Structured diff data:
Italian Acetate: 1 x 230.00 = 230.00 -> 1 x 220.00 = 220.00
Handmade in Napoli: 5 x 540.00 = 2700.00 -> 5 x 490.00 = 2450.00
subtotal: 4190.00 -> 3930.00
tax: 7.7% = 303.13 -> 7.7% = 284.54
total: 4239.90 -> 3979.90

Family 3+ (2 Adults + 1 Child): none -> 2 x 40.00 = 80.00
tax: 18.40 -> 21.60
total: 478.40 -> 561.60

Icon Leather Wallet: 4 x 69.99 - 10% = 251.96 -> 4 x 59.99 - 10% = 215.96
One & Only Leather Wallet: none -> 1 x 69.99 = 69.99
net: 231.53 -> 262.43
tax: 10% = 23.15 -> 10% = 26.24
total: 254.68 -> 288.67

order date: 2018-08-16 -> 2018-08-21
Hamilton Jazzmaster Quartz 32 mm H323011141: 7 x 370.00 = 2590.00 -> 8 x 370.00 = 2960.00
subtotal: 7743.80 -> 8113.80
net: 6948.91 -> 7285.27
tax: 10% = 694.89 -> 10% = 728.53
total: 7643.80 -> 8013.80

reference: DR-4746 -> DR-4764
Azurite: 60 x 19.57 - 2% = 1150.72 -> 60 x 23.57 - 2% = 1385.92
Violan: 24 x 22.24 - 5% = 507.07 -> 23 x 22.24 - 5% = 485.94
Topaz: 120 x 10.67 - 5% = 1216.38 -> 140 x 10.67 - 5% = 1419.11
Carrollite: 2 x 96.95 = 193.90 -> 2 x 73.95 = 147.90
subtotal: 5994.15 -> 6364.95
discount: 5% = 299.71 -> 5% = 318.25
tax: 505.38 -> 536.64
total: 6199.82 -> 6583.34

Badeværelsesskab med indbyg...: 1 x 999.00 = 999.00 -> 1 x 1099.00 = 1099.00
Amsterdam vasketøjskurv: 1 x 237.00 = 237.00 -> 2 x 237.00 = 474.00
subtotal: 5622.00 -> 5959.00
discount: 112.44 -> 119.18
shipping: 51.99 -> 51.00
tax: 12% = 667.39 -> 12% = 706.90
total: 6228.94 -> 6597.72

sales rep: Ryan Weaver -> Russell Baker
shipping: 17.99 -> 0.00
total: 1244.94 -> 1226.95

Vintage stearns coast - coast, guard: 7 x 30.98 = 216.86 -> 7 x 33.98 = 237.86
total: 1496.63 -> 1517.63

_What is required:_ Please state how many lines in the entries above include the word "subtotal", giving only the number.

_Reply:_ 4